2007 yılının ortalarında altının onsu 800 dolara yaklaşmıştı. 2006 yılında 650 dolar dolayından başlayan yükseliş devam ediyordu. Bir Çarşamba günü yine pazarda dolaşıyordum. Bir grup esnaf yanıma geldi ve “hocam size bir şey sormak istiyoruz” dediler ve tahmin edeceğiniz gibi nereye yatırım yapmalarının akıllıca olacağını sordular. Ben de “hiç düşünmeden altın alın” dedim. Sonra bu meseleyi unuttuk. Aradan zaman geçti. 2012 yılının ortalarında altının onsu 1850 dolar dolayındayken aynı esnaf grubu yine yanıma geldi ve “hocam dediğini yaptık altın aldık şimdi ne yapmamızı önerirsin” dediler. Aradan 5 yıl geçmişti ve bana göre altın artık zirveyi görmüştü. “Altınları satın ve dolar alın” dedim. Dolar 1,80’lerdeydi. Kimi beni dinledi kimi dinlemedi. Dinleyenler 1,80’den aldıkları dolarla çok para kazandılar. 2014 başlarında dolar 2,30’u gördüğünde dolar almış olanlar yine geldiler yanıma yine aynı soruyu sordular. “Benden buraya kadar, bundan sonrasına siz karar verin” dedim. Bir daha da bütün ısrarlara karşın hiç yatırım tavsiyesi vermedim.
Bu hafta pazarda dolaşırken genç bir pazarcı geldi yanıma ve dedi ki: “Hocam bize altın tavsiye etmiştin iyi para kazandık sayende.” Ben yine bir yatırım tavsiyesi soracak diye beklerken o devam etti: “Bu kez ben sana bir yatırım tavsiyesinde bulunacağım, bu kıyağımı da unutma” dedi ve devam etti: “Hocam, taksi plakası al, ben 4 yıl önce aldığımda 400 bin lira verdim şimdi 1 milyon 300 bin lira ediyor. Aylık olarak 6 bin liraya kiraya verebiliyorsun, hiçbir mal bu kadar değer artışı sağlamaz” dedi. “Peki nereden alacağız plakayı” diye sordum. “Satanlar var hocam, sen ilgilenirsen ben sana bulurum” dedi. Benzer bir konuşma bayram için gittiğimiz yurtdışı turu dönüşünde bindiğimiz taksinin şoförüyle aramızda geçmişti. Beni tanıyanlar önce bana “nereye yatırım yapalım” diye soruyorlar ben bir şeyler söylemeye kalkınca da bana bu fikri veriyorlar. “Hoca bu işlerden anlamıyor, garibana yardım edelim” gibi bir durum seziyorum.

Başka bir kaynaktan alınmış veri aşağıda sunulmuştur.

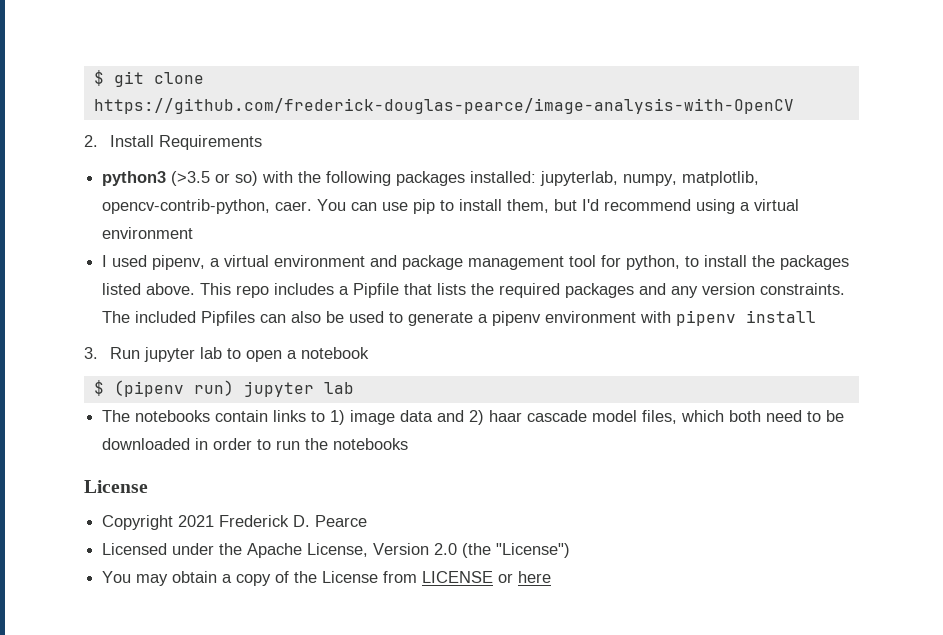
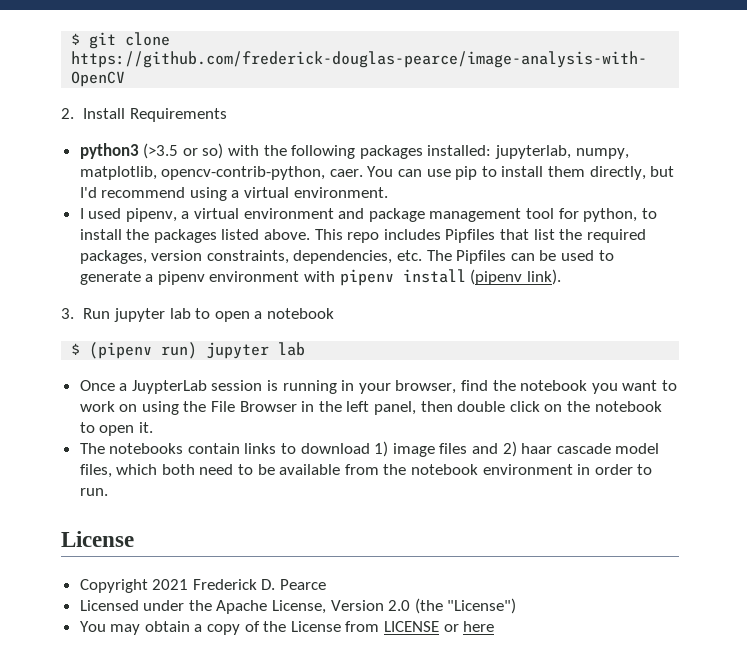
[507,199,550,213] them, -> [548,166,646,180] them directly,
[102,227,194,239] environment -> [293,187,388,198] environment.
[339,283,846,298] [102,311,197,323] a Pipfile that lists the required packages and any version constraints. The included -> [445,229,646,243] [79,250,452,264] Pipfiles that list the required packages, version constraints, dependencies, etc. The
[291,311,322,323] also -> (535, 257) none
(817, 316) none -> [470,269,561,285] (pipenv link).
(354, 388) none -> [79,380,677,394] [79,401,662,415] [79,422,153,436] // Once a JuypterLab session is running in your browser, find the notebook you want to work on using the File Browser in the left panel, then double click on the notebook to open it.
(326, 416) none -> [300,443,370,454] download
[400,410,434,422] data -> [439,443,468,454] files
[102,438,409,450] downloaded in order to run the notebooks -> [279,464,653,475] [79,488,108,496] available from the notebook environment in order to run.

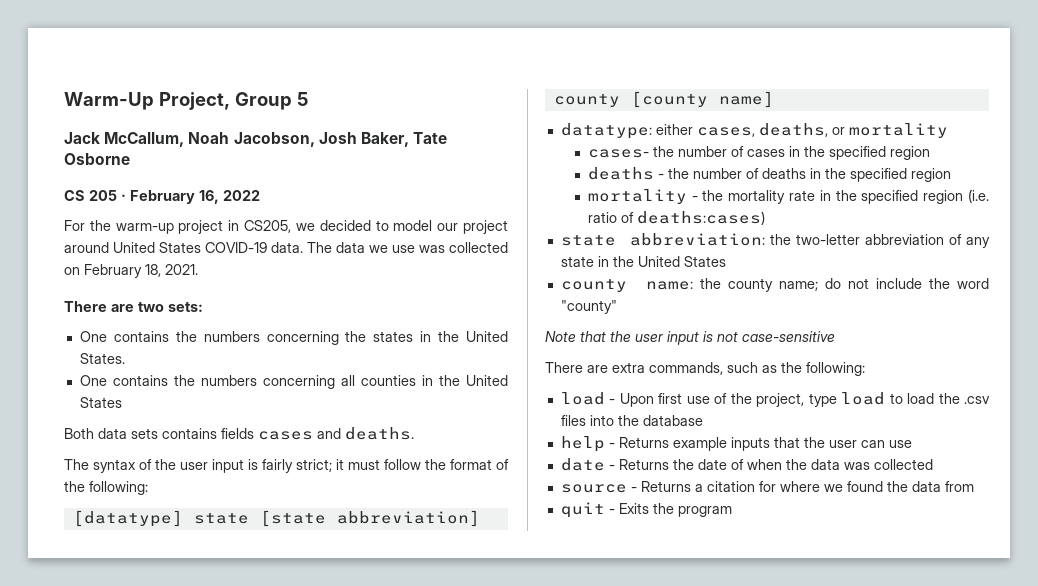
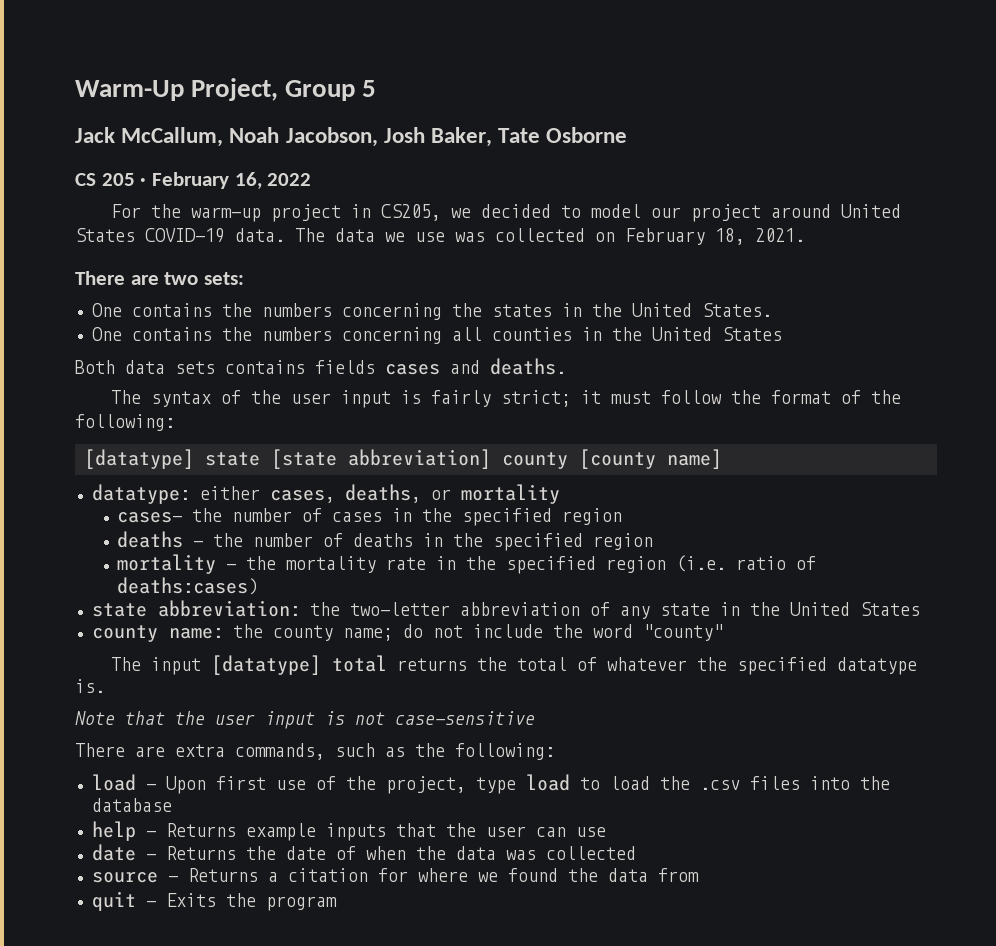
(617, 307) none -> [110,655,917,675] [75,679,105,693] // The input [datatype] total returns the total of whatever the specified datatype is.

Bu kadar önerilince oturup internetten bir araştırma yaptım ve gördüm ki taksi plakasının ciddi bir borsası var. Plaka satanlar, kiraya verenler, kiralık arayanlar bir borsa oluşturmuş resmen. Plakaya sınır konulunca tabii böyle bir karaborsa piyasası doğuyor. Bu tür yatırımlar bana pek uygun gelmiyor ama belki meraklısı vardır diye yazıyorum. İnternetin arama boşluğuna taksi plakası yazarsanız piyasanın derinliğini görebilirsiniz. Bu yatırıma girip girmeme konusunda karar sizin tabii. Ben bir alternatifi paylaşayım dedim.